Dengan demikian, stunting tidak hanya dialami oleh anak-anak yang tinggal jauh dari ibu kota negara.
Jakarta (ANTARA) – Sedikitnya 51,2 persen anak stunting di bawah usia lima tahun berada di lima provinsi terbesar di Indonesia, kata Pj Dirjen Kesehatan Masyarakat Kementerian Kesehatan Murti Utami, Selasa.
Data tersebut dikumpulkan saat survei kondisi gizi balita pada tahun 2021, katanya pada Rakernas 2022 Program Pembangunan Kependudukan dan Keluarga Berencana.
Lima provinsi dengan jumlah anak stunting tertinggi adalah Jawa Barat (1.055.608 anak), Jawa Timur (653.218 anak), Jawa Tengah (543.963 anak), Banten (294.862 anak), dan Sumatera Utara (383.403 anak), tambahnya.
“Dengan demikian, stunting tidak hanya dialami oleh anak-anak yang tinggal jauh dari ibu kota negara.

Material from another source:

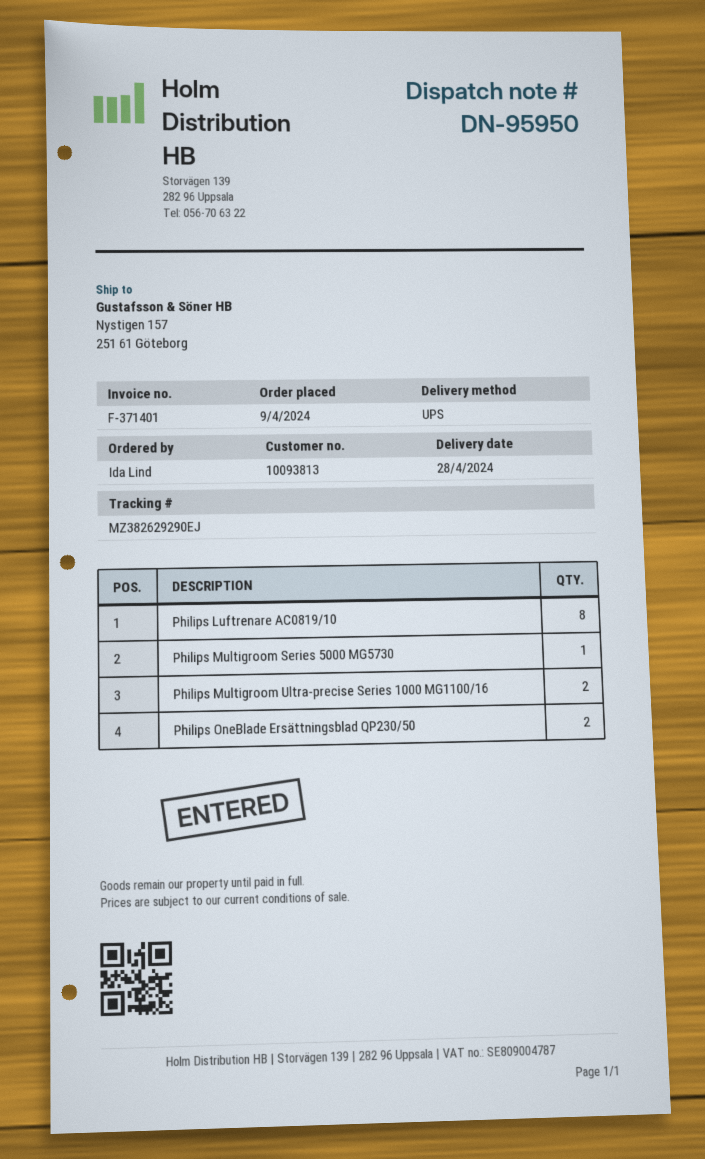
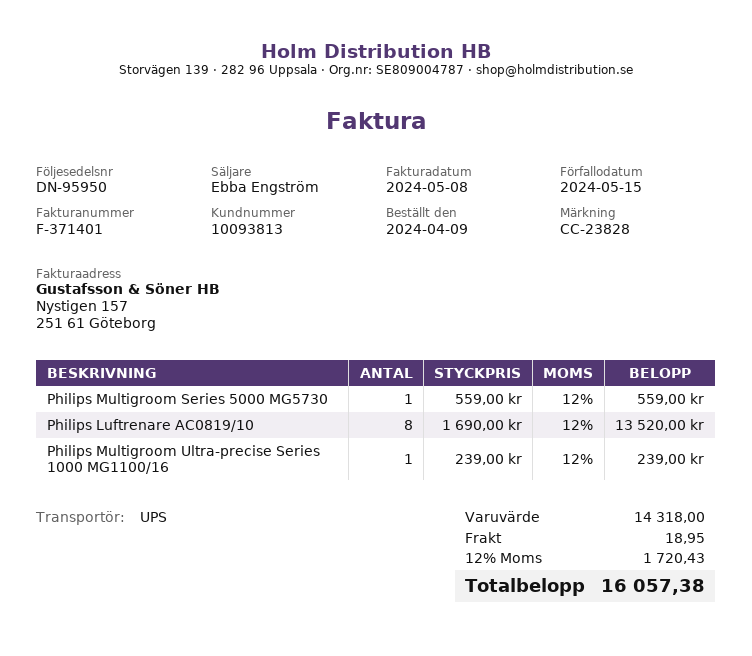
Philips Multigroom Ultra-precise Series 1000 MG1100/16: 2 -> 1
Philips OneBlade Ersättningsblad QP230/50: 2 -> none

Ternyata Jawa Barat yang sangat dekat dengan Jakarta ini memiliki jumlah balita stunting tertinggi di Indonesia,” papar Pj Dirjen.
Berita terkait: Profesor menyoroti bahaya pengerdilan jangka panjang pada anak-anak
Namun berdasarkan angka prevalensi, provinsi dengan angka stunting tertinggi adalah Nusa Tenggara Timur (37,8 persen), Sulawesi Barat (33,8 persen), Aceh (33,2 persen), dan Nusa Tenggara Barat (31,4 persen), tambahnya.
Provinsi lainnya antara lain Sulawesi Tenggara (30,2 persen), Kalimantan Selatan (30 persen), serta Kalimantan Barat (29,8 persen), katanya.
Jika seorang ibu menderita anemia sejak remaja, kemungkinan besar anaknya akan lahir kerdil, kata Utami.
Oleh karena itu, pihaknya akan memperkuat kerjasama dengan Badan Kependudukan dan Keluarga Berencana Nasional (BKKBN) untuk memberikan vitamin kepada remaja putri di sekolah atau tambahan asupan gizi bagi ibu yang mengalami gizi buruk kronis, ujarnya.
Sementara itu, Kepala BKKBN Hasto Wardoyo mengatakan kepadatan penduduk juga menjadi salah satu penyebab tingginya angka stunting di lima provinsi terbesar meskipun daerahnya belum berkembang.
Kelima provinsi tersebut sebenarnya tidak memiliki angka prevalensi yang tinggi, ujarnya. Namun, keluarga yang tinggal di provinsi seringkali memiliki anak dalam jumlah besar karena tidak mengatur kelahiran, tambahnya.
Selain itu, tingginya angka pernikahan dini di provinsi-provinsi tersebut, mengakibatkan angka fertilitas total yang tinggi dan kelahiran yang terhambat.